10年の時を埋めようとする
さて、教会内の立派な部屋を一つ強・・・いや、お借りした。
「本当にご無沙汰して、文すら書かず、申し訳ございません。どういう気持ちで書けば良いのかすら分からず。今でもこんなに歓迎してくださるのであれば、勇気を出して書くべきでした。」
「いいんだ。それは私たちだって同じだ。フローレンスの決意を揺さぶってはいけないと思って、書くことができなかった。」
「お互い、水くさいよな。」
「手紙を書かなかったお前が言うな。」
「まあベル君、そうだったの?」
「いやあ、筆無精で、申し訳ない。」
「10年でいろいろあったよ。エラさんもマリアさんも亡くなったよ。」
「そう、なのですね・・・」
「パルも、去年の秋に亡くなった。会わせてやりたかったよ。」
彼女の目から再び涙が零れる。
「これから毎日、皆さんのご冥福を祈ります。
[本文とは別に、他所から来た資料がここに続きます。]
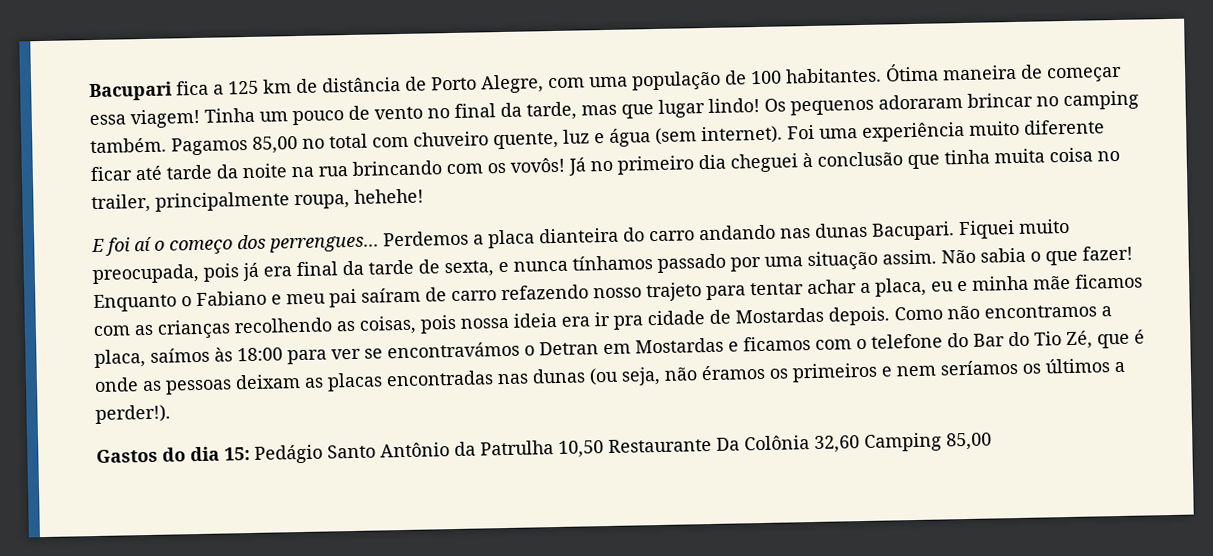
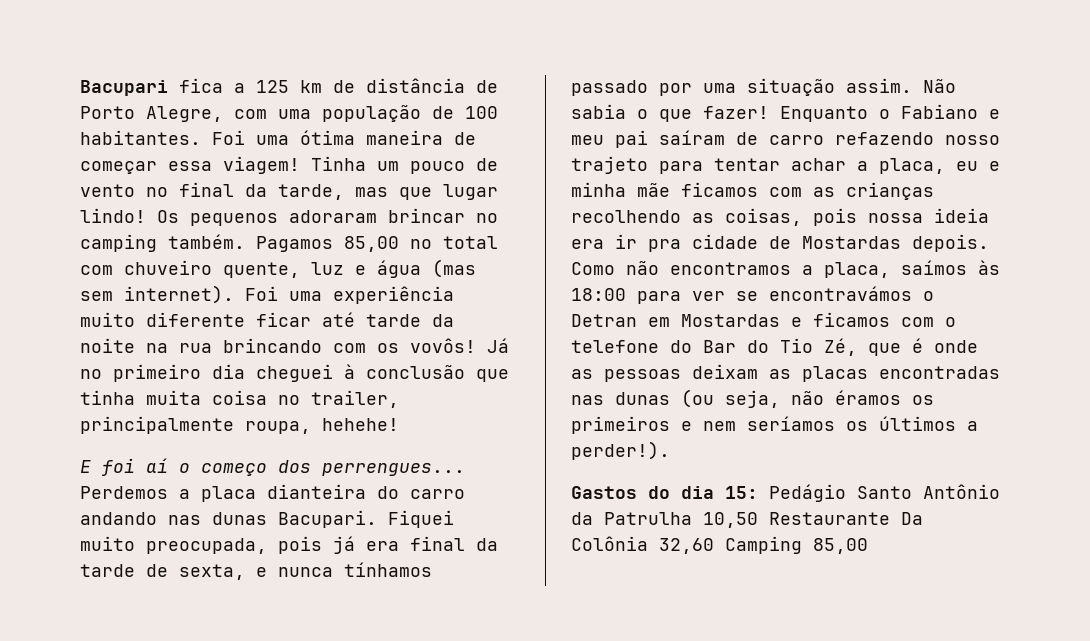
[885,63,939,82] Ótima -> [212,130,355,145] Foi uma ótima
[655,127,697,146] (sem -> [432,259,476,278] [80,291,113,301] (mas sem

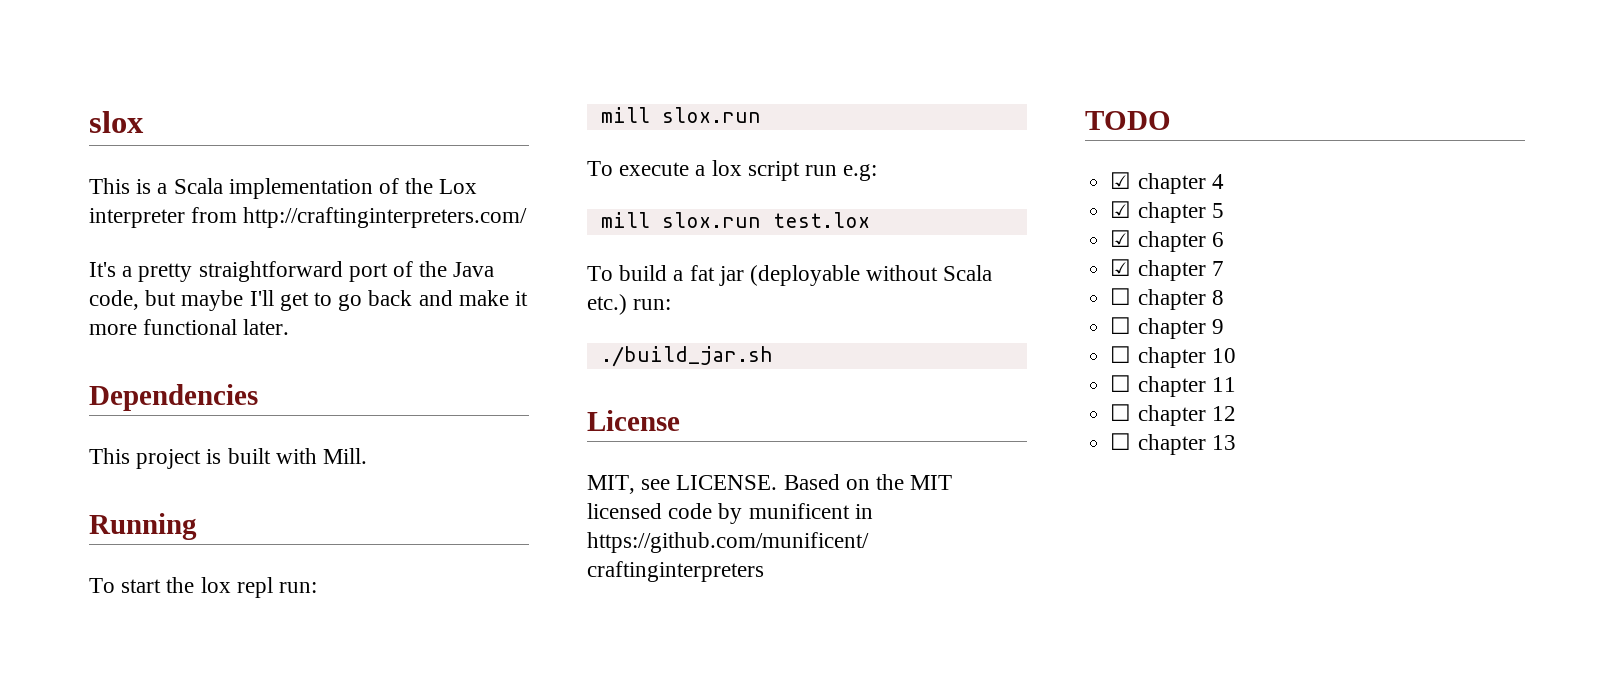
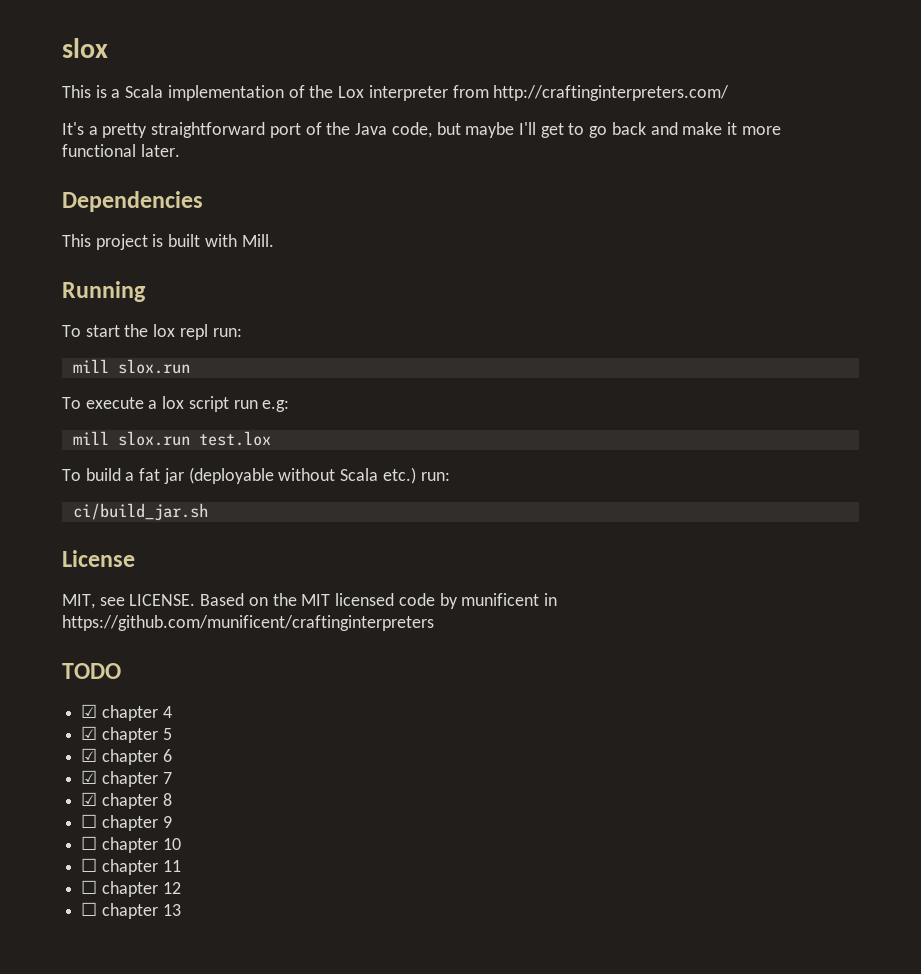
[600,346,773,367] ./build_jar.sh -> [72,503,208,521] ci/build_jar.sh
[1110,288,1132,305] ☐ -> [81,792,98,806] ☑

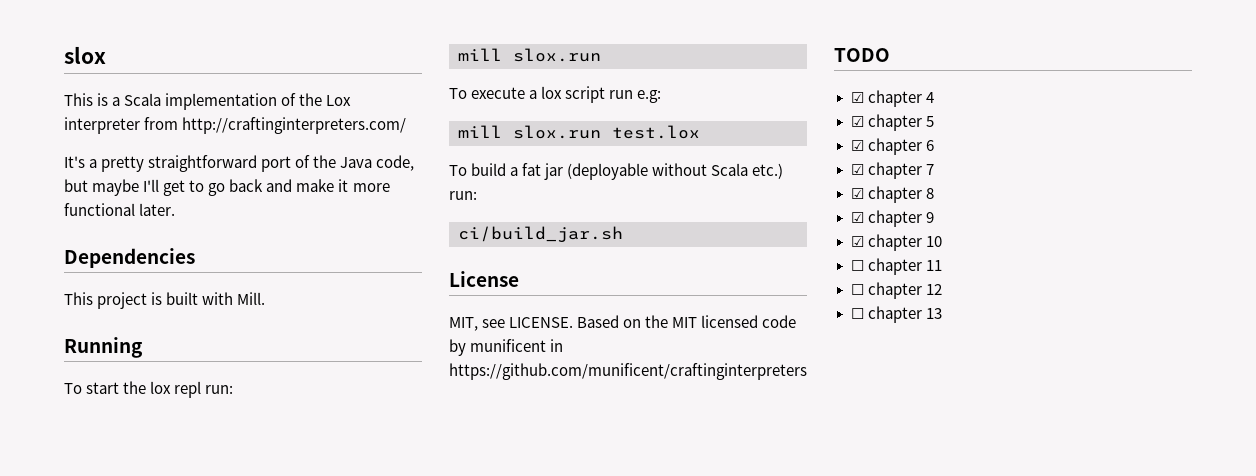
[81,814,98,828] ☐ -> [850,212,864,223] ☑
[81,836,98,850] ☐ -> [850,236,864,247] ☑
」
「でも、悲しいのはこの三つだけだ。ゲルや団長、ジョセフだってしぶとく元気にしてる。」
「よかった。それは何よりです。」
「フローレンスが特に可愛がってたエルヴィーラさんはサントスのレアンドロ殿下に嫁いで、もうすぐ二人目が生まれるそうだよ。」
「本当ですか。彼女のことは、いつも気に掛けておりました。」
「それに加えて、シュテファンとリリーさん。ユルゲンとヨゼフィーネさんも一緒になって、みんなうちで働いてる。とにかく屋敷は子供だらけで大変なんだ。」
「まあ、リリーさん、妹さんがたくさんおりましたよね。」
「去年、一番下の子が結婚して、ロスリーに住んでるよ。」
「皆さん、前に進んでいたのですね。私は修行ばかりで、ご報告できるようなことがございません。それに、いつも思うのは過去のことばかり。とても恥ずかしいです。」
「そんなことは無いさ。とても立派になったように見えるし、誰よりも自分を磨いたのはフローレンスだ。」
「そうですよ。その歳で司教になるなんて、並大抵のことではございません。」
「へっ?女性でも司教になれるの?」
いやいや、みんなそんな顔しないでよ。にしてもすげぇな、神聖教・・・
「そう言えば、ロスリーは男性ばかりだったですね。」
「司教なら別にロスリーに赴任したっていいんじゃない?」
「お父様、まだ帝都に来たばかりですの。」
「連れて帰ろうかな・・・」
「お父様、話を聞いていただけると・・・」
「フローレンス、今日のところは諦めなさい。今度は屋敷の皆を連れてまいります。」
「楽しみです。ありがとうございます。奥方様。」
とにかく本当に良かった。
月並みだが、この言葉しか出て来ない。